Türkiye’nin 2030 yılı için belirlenen jeotermal kaynaklardan enerji üretim hedefi 4.000 MWe’ dir. Bunun anlamı belirlenen hedef gerçekleşirse Aydın, Denizli ve Manisa’da mevcut JES sayısı en azından 2 kat daha fazla artacak. Diğer anlamı ise 2030 yılında Türkiye ve dolayısı ile Büyük Menderes-Gediz Havzaları dünyada jeotermal kaynaklara bağlı elektrik üretiminde 1’ci sıraya yükselecek, Büyük Menderes ve Gediz Havzaları enerji üretim üsleri haline gelecekler. İşte Dünya Bankası ve Uluslararası Finans Kurumlarının Türkiye’deki jeotermal kaynaklara çok yakın ilgi ve sevgi duyması, finans sağlamasının tek sebebi bu aslında.

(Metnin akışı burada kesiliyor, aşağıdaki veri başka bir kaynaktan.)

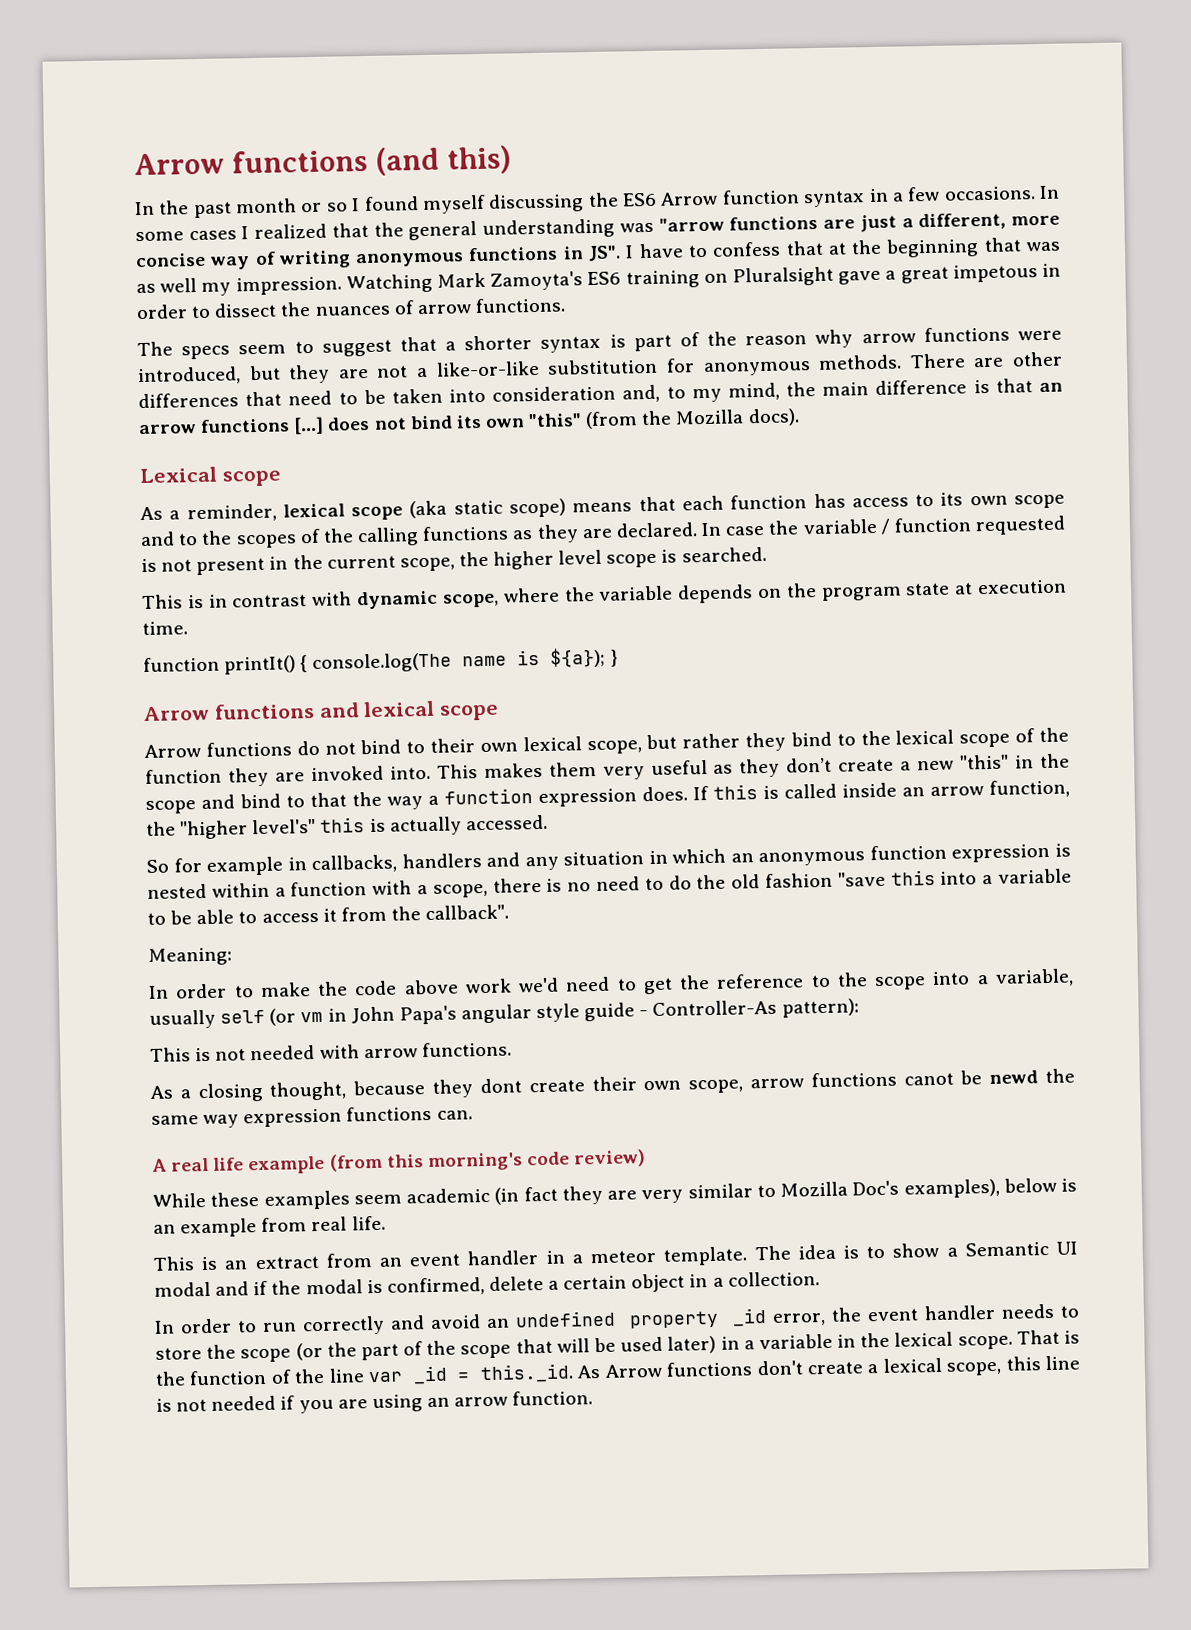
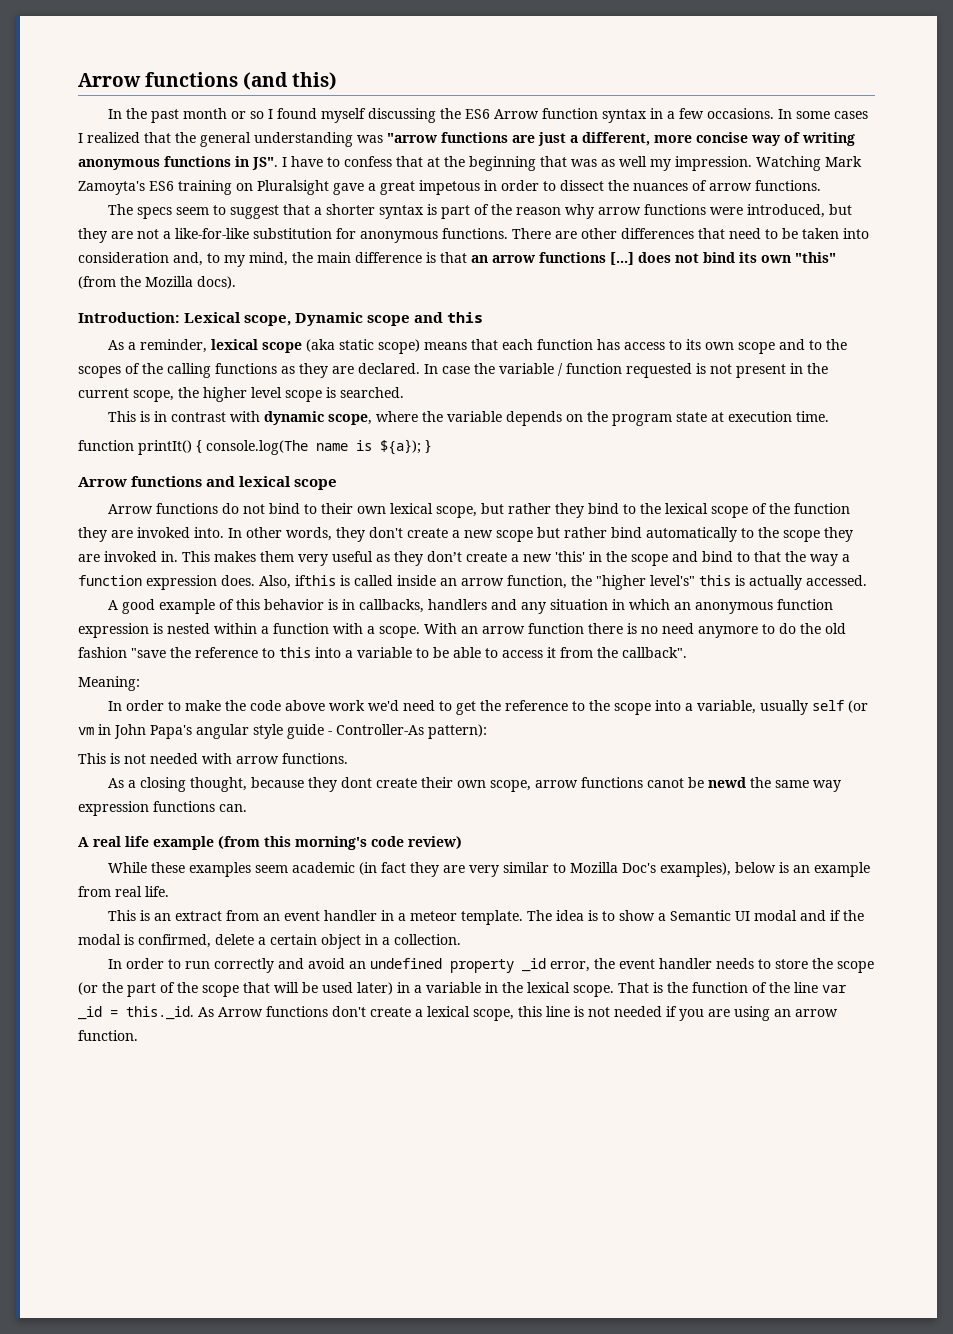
[435,360,540,377] like-or-like -> [175,228,249,239] like-for-like
[818,354,903,370] methods. -> [442,228,508,239] functions.
[139,466,282,487] Lexical scope -> [78,312,484,326] Introduction: Lexical scope, Dynamic scope and this
(431, 772) none -> [228,527,853,542] [78,551,178,562] In other words, they don't create a new scope but rather bind automatically to the scope they are invoked in.
[959,754,1010,770] "this" -> [555,551,585,562] 'this'
[693,784,758,801] If this -> [259,575,336,589] Also, ifthis
[146,856,285,876] So for example -> [107,599,338,614] A good example of this behavior is
[432,883,488,898] scope, -> [379,623,584,638] scope. With an arrow function
(641, 883) none -> [698,626,758,638] anymore
(886, 879) none -> [170,647,275,658] the reference to

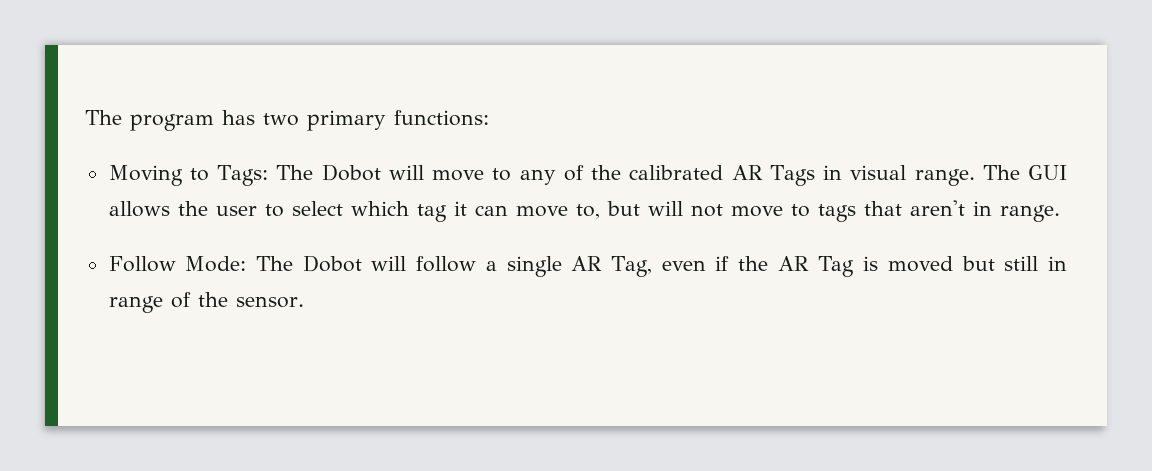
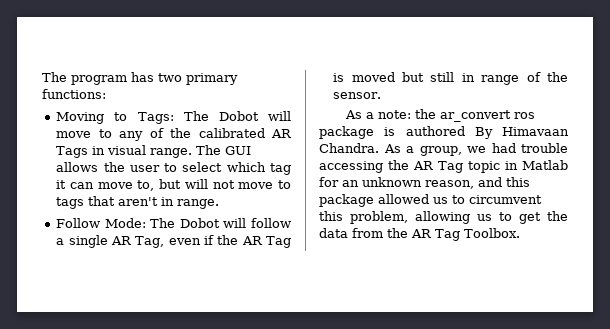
(304, 302) none -> [344,109,535,122] [319,126,569,139] [319,143,568,156] [319,160,568,173] [319,177,530,189] [319,194,542,207] [319,211,568,224] [319,228,520,241] // As a note: the ar_convert ros package is authored By Himavaan Chandra. As a group, we had trouble accessing the AR Tag topic in Matlab for an unknown reason, and this package allowed us to circumvent this problem, allowing us to get the data from the AR Tag Toolbox.

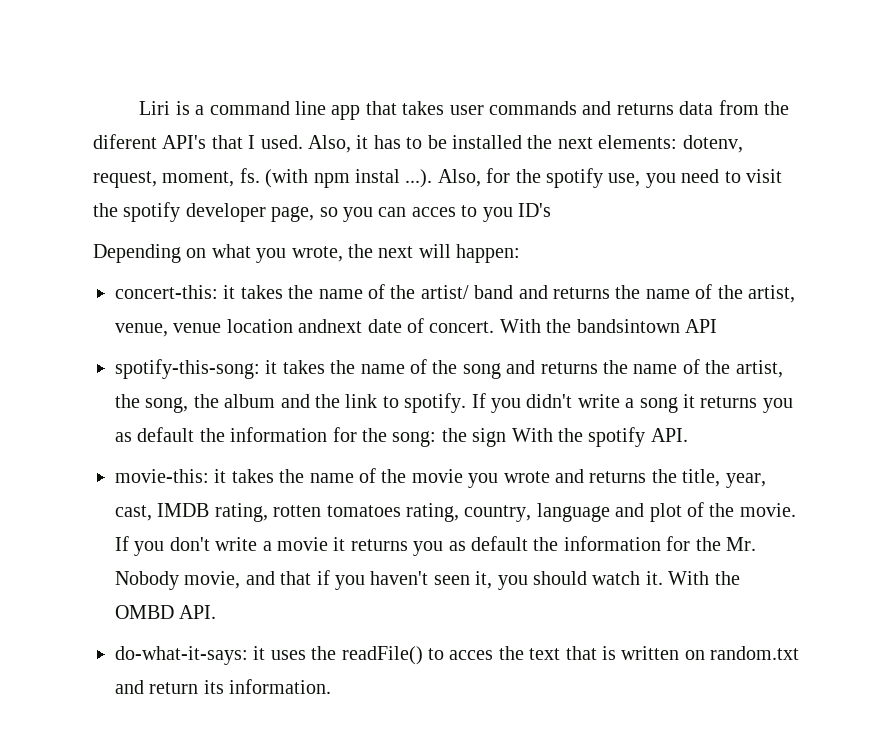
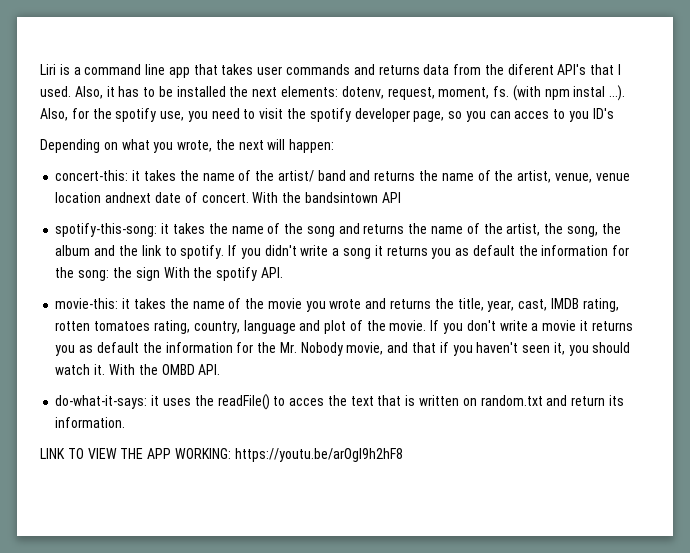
(332, 686) none -> [40,448,403,462] // LINK TO VIEW THE APP WORKING: https://youtu.be/arOgI9h2hF8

Bugün Büyük Menderes ve Gediz Havzalarında vahşi kapitalizmin vahşi jeotermal işletmecilik örnekleri uygulanmakta, her iki havzada had safhada su-hava-toprak-tarımsal ürün kirliliği yaşanmakta, canlı yaşamı tehlikeye girmektedir. Tüm bunların sebebi ise Türkiye’deki JES uygulamalarının plansız, programsız, denetimsiz, yasalara aykırı kurulması, çoklu özel sektör eli ile faaliyet göstermesidir. Türkiye’de JES’lere bağlı ekolojik tahribatın dünya ortalamasından daha fazla olmasının diğer sebebi, Türkiye’de kurulan JES’lerin eski teknoloji ile kurulmalarıdır. Nitekim JES’lerle ilgili kapasite faktörü dikkate alındığında Türkiye’de yüzde 49 olan kapasite faktörünün, İtalya ve İzlanda’da yüzde 75, Fransa ve Portekiz’de ise yüzde 69 olduğu görülmektedir. Bu verilere göre, Türkiye’deki JES’ler düşük kapasite ile çalışmakta, bunun sonucunda da daha fazla ekolojik tahribata sebep olmaktadır.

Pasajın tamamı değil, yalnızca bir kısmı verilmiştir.